DINOv3 Token Ranking
Novel technique introduced
As generative models become increasingly diverse and powerful, cross-generator detection has emerged as a new challenge. Existing detection methods often memorize artifacts of specific generative models rather than learning transferable cues, leading to substantial failures on unseen generators. Surprisingly, this work finds that frozen visual foundation models, especially DINOv3, already exhibit strong cross-generator detection capability without any fine-tuning.

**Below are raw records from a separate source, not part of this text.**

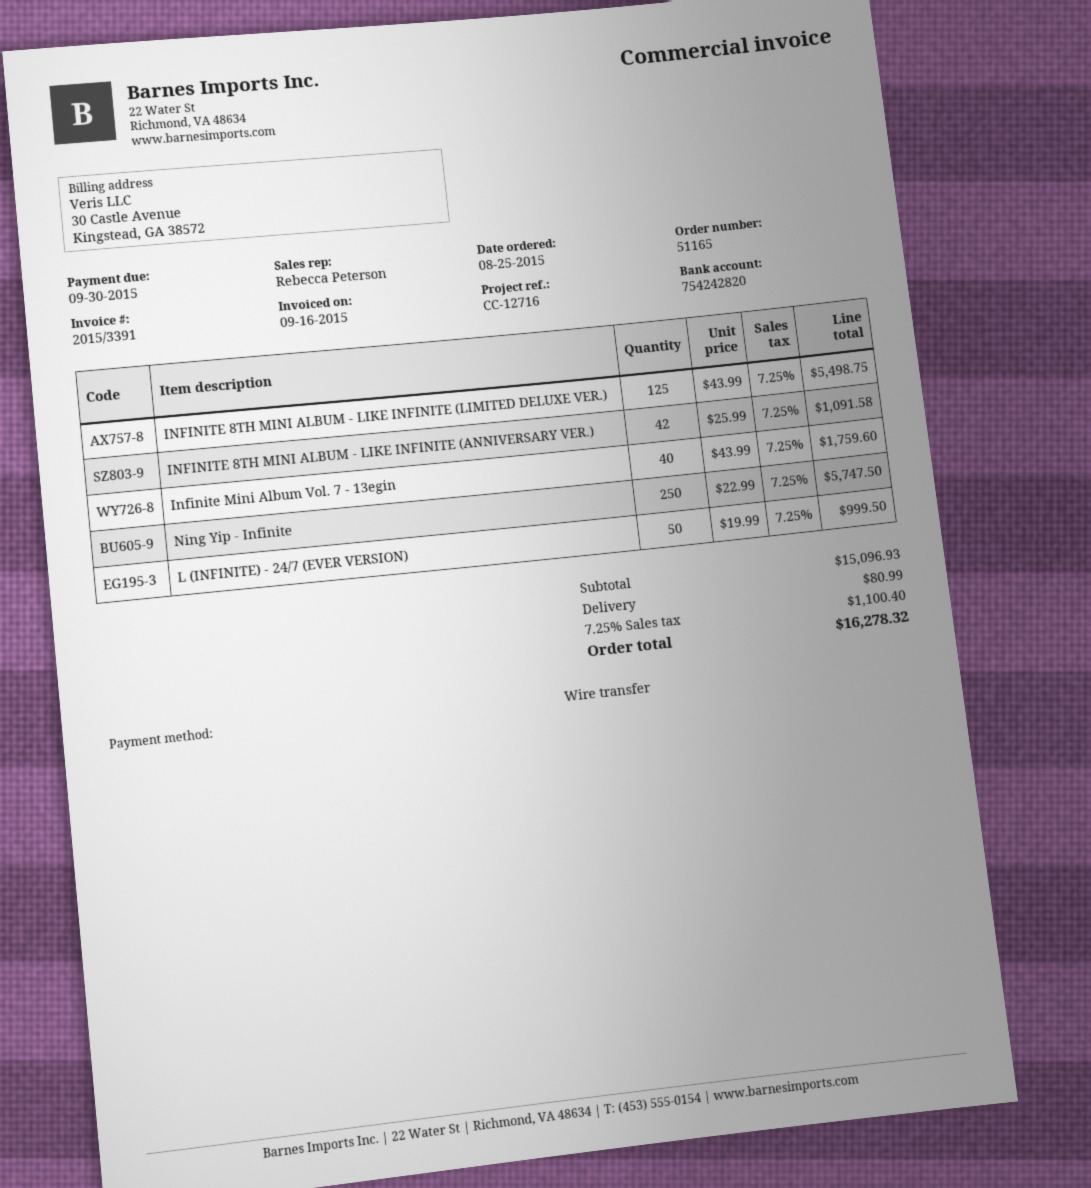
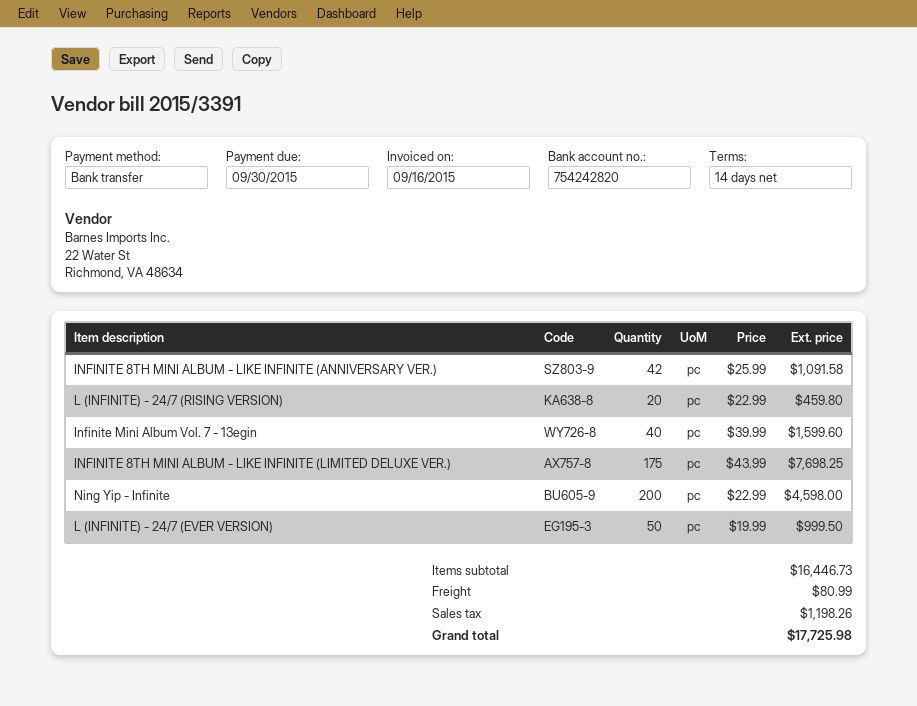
INFINITE 8TH MINI ALBUM - LIKE INFINITE (LIMITED DELUXE VER.): 125 x 43.99 = 5498.75 -> 175 x 43.99 = 7698.25
Infinite Mini Album Vol. 7 - 13egin: 40 x 43.99 = 1759.60 -> 40 x 39.99 = 1599.60
Ning Yip - Infinite: 250 x 22.99 = 5747.50 -> 200 x 22.99 = 4598.00
L (INFINITE) - 24/7 (RISING VERSION): none -> 20 x 22.99 = 459.80
subtotal: 15096.93 -> 16446.73
tax: 1100.40 -> 1198.26
total: 16278.32 -> 17725.98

Through systematic studies on frequency, spatial, and token perspectives, we observe that DINOv3 tends to rely on global, low-frequency structures as weak but transferable authenticity cues instead of high-frequency, generator-specific artifacts. Motivated by this insight, we introduce a simple, training-free token-ranking strategy followed by a lightweight linear probe to select a small subset of authenticity-relevant tokens. This token subset consistently improves detection accuracy across all evaluated datasets. Our study provides empirical evidence and a feasible hypothesis for understanding why foundation models generalize across diverse generators, offering a universal, efficient, and interpretable baseline for image forgery detection.
Key Contributions
- Empirical finding that frozen DINOv3 features generalize across unseen generators by relying on global, low-frequency structural cues rather than generator-specific high-frequency artifacts
- Training-free token-ranking strategy that selects a small subset of authenticity-relevant ViT tokens, consistently improving cross-generator detection accuracy
- Systematic frequency, spatial, and token-perspective analysis providing an interpretable hypothesis for why vision foundation models generalize for image forgery detection
🛡️ Threat Analysis
Directly addresses AI-generated image detection (image forgery detection) — the core task is distinguishing real images from synthetic ones produced by diverse generative models, which is output integrity / content authenticity. The paper contributes novel forensic analysis and a detection methodology (token-ranking + linear probe) rather than merely applying existing detectors to a domain.